TASK DIRECTIONS
Please copy every line with the string "Trails" from the entries below.

■ ■ ■

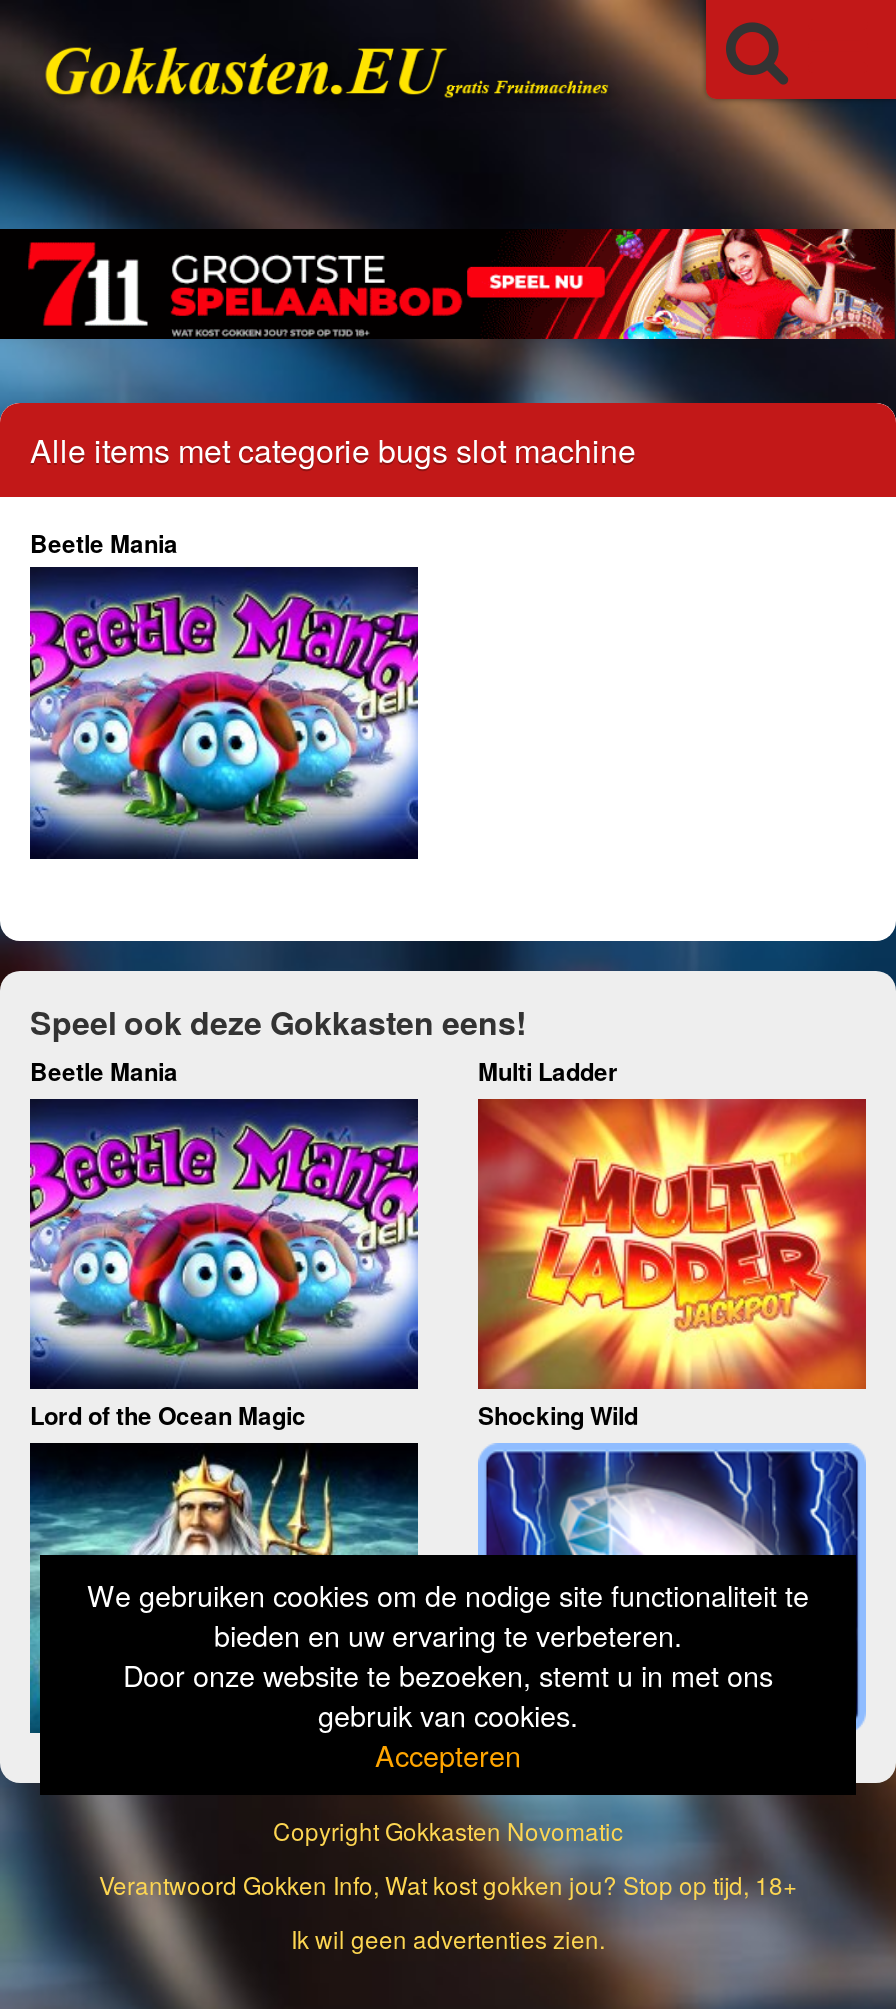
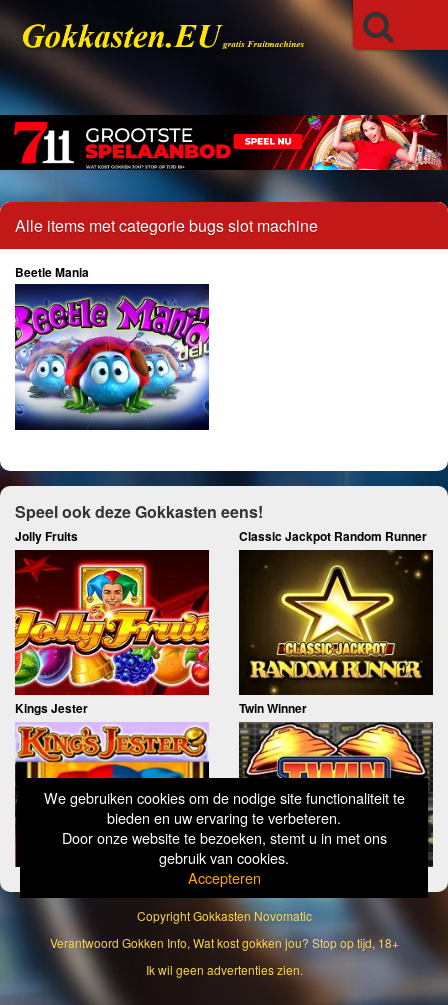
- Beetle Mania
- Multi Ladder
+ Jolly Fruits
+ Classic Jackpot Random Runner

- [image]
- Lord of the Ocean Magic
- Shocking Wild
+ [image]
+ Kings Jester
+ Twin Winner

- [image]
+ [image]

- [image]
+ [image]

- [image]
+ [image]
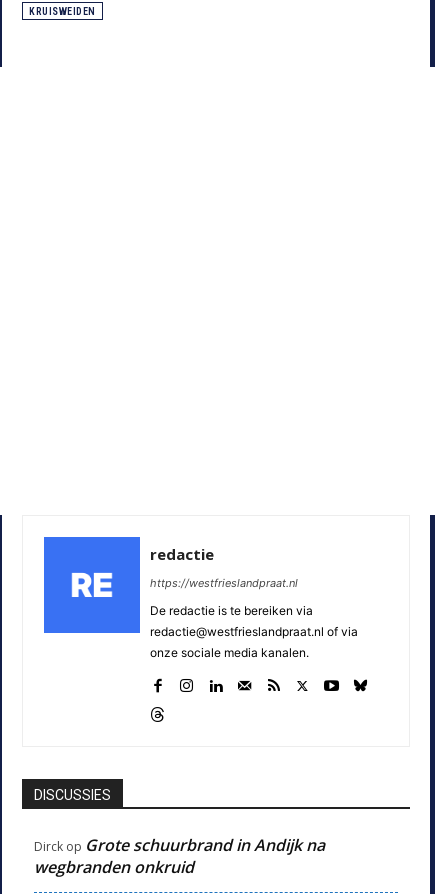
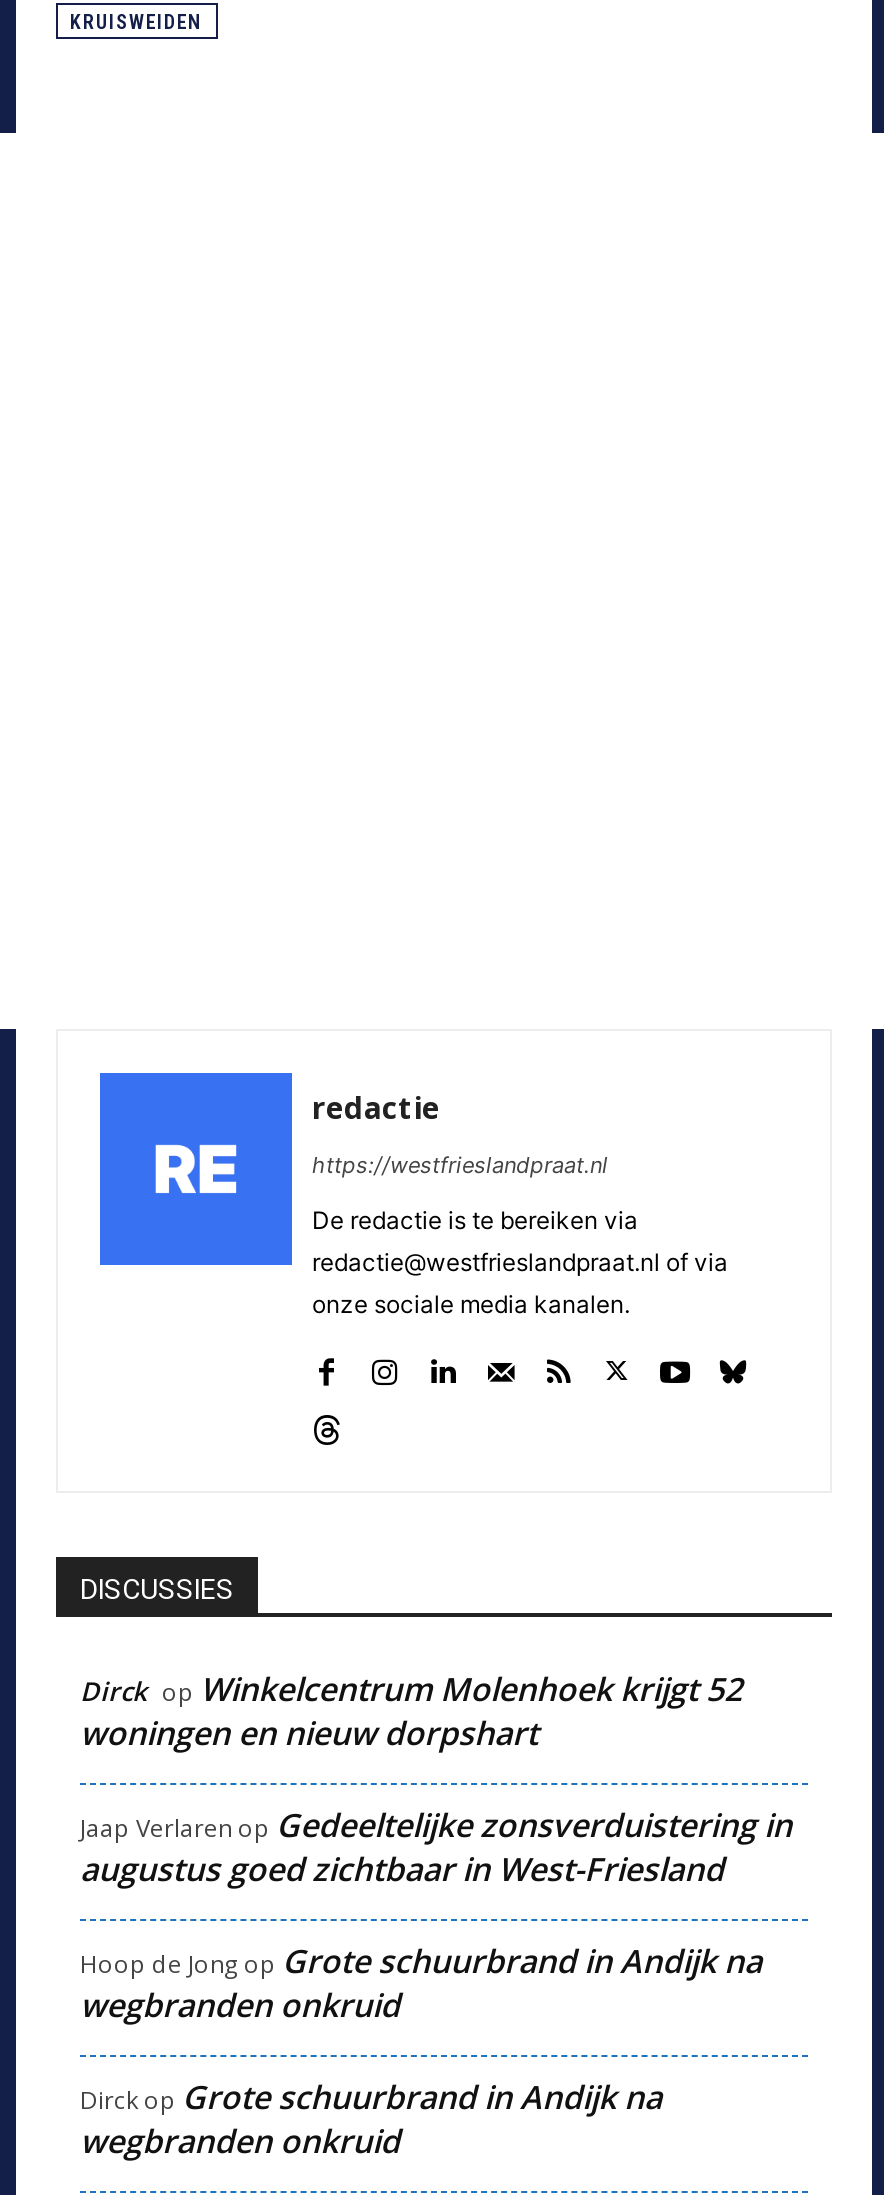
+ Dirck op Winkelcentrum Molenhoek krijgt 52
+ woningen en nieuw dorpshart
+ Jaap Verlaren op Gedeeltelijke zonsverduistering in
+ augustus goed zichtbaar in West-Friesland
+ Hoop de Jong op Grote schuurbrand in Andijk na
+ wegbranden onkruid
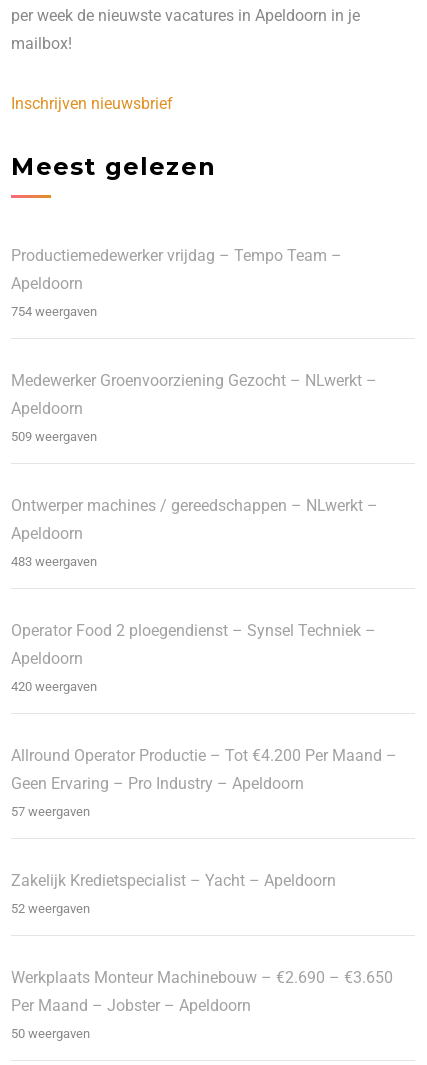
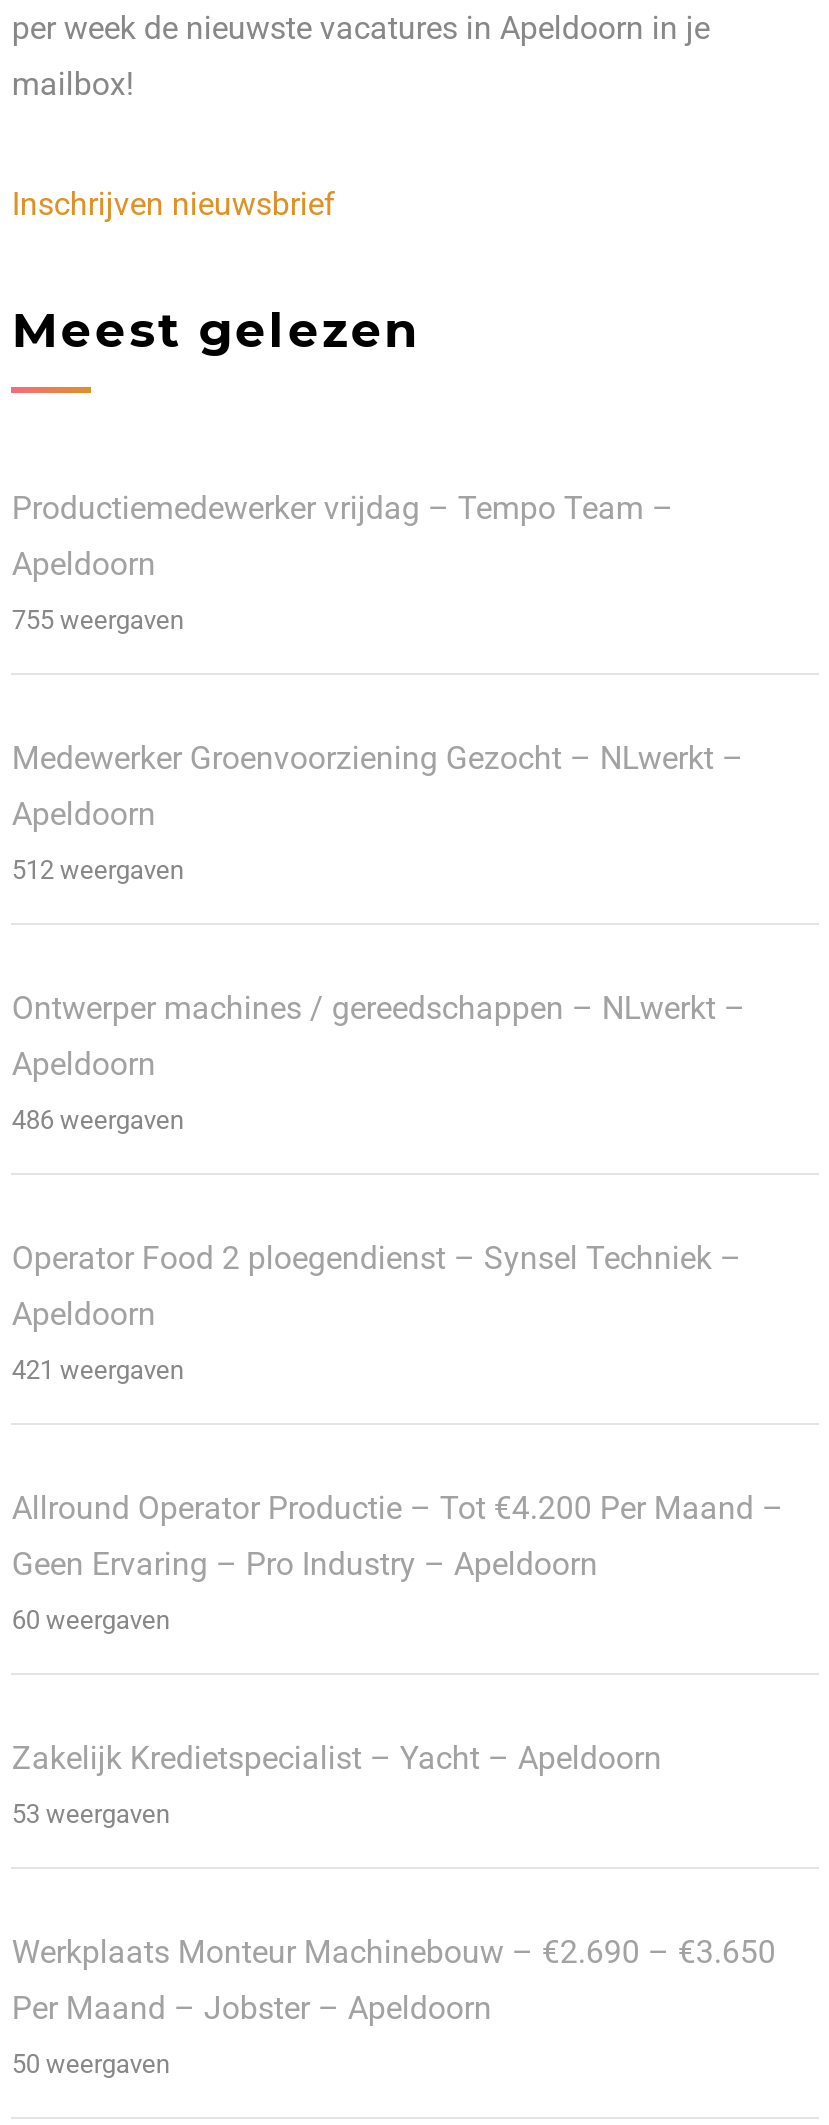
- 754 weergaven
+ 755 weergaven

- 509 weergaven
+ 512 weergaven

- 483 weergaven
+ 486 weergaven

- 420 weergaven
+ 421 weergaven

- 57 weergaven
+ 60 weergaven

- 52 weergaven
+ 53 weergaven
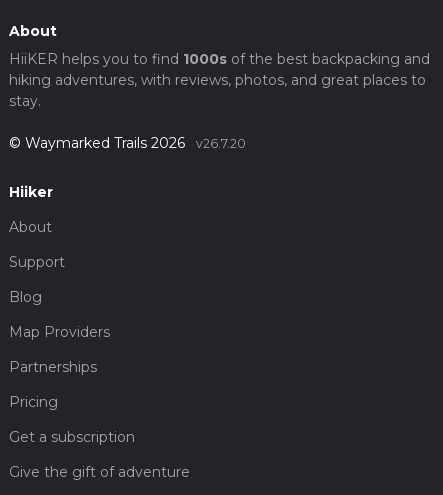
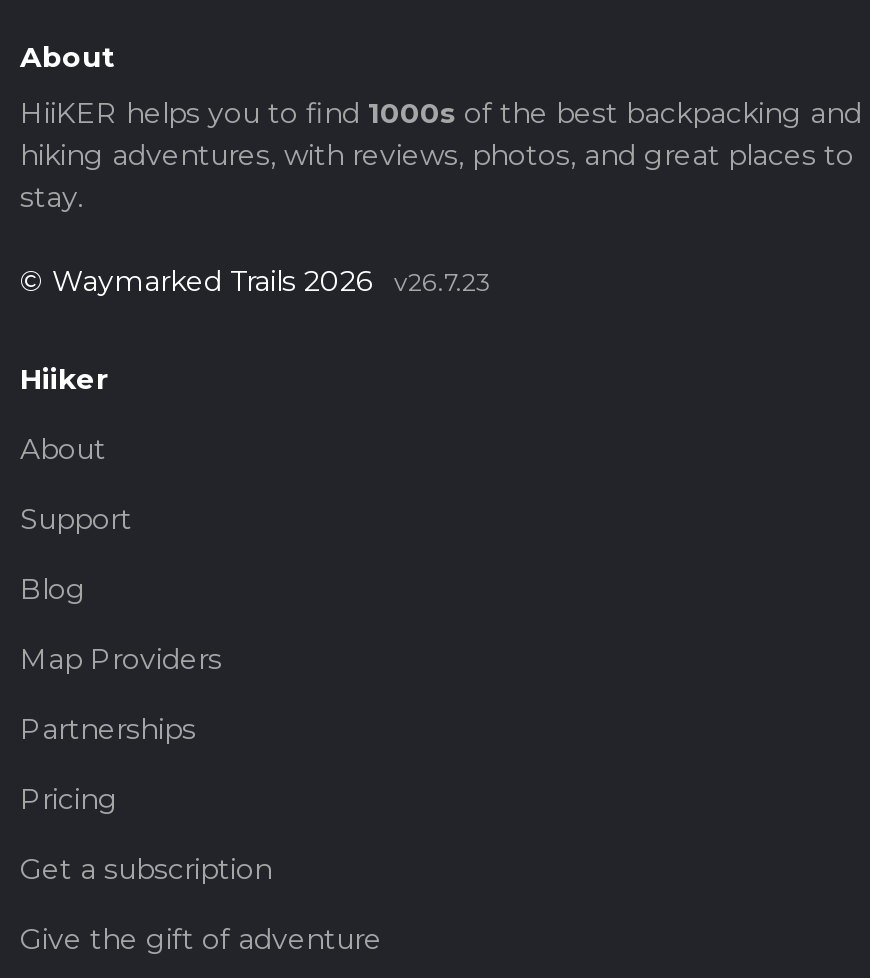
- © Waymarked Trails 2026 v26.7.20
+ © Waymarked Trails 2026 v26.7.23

■ ■ ■

ANSWER SECTION
- © Waymarked Trails 2026 v26.7.20
+ © Waymarked Trails 2026 v26.7.23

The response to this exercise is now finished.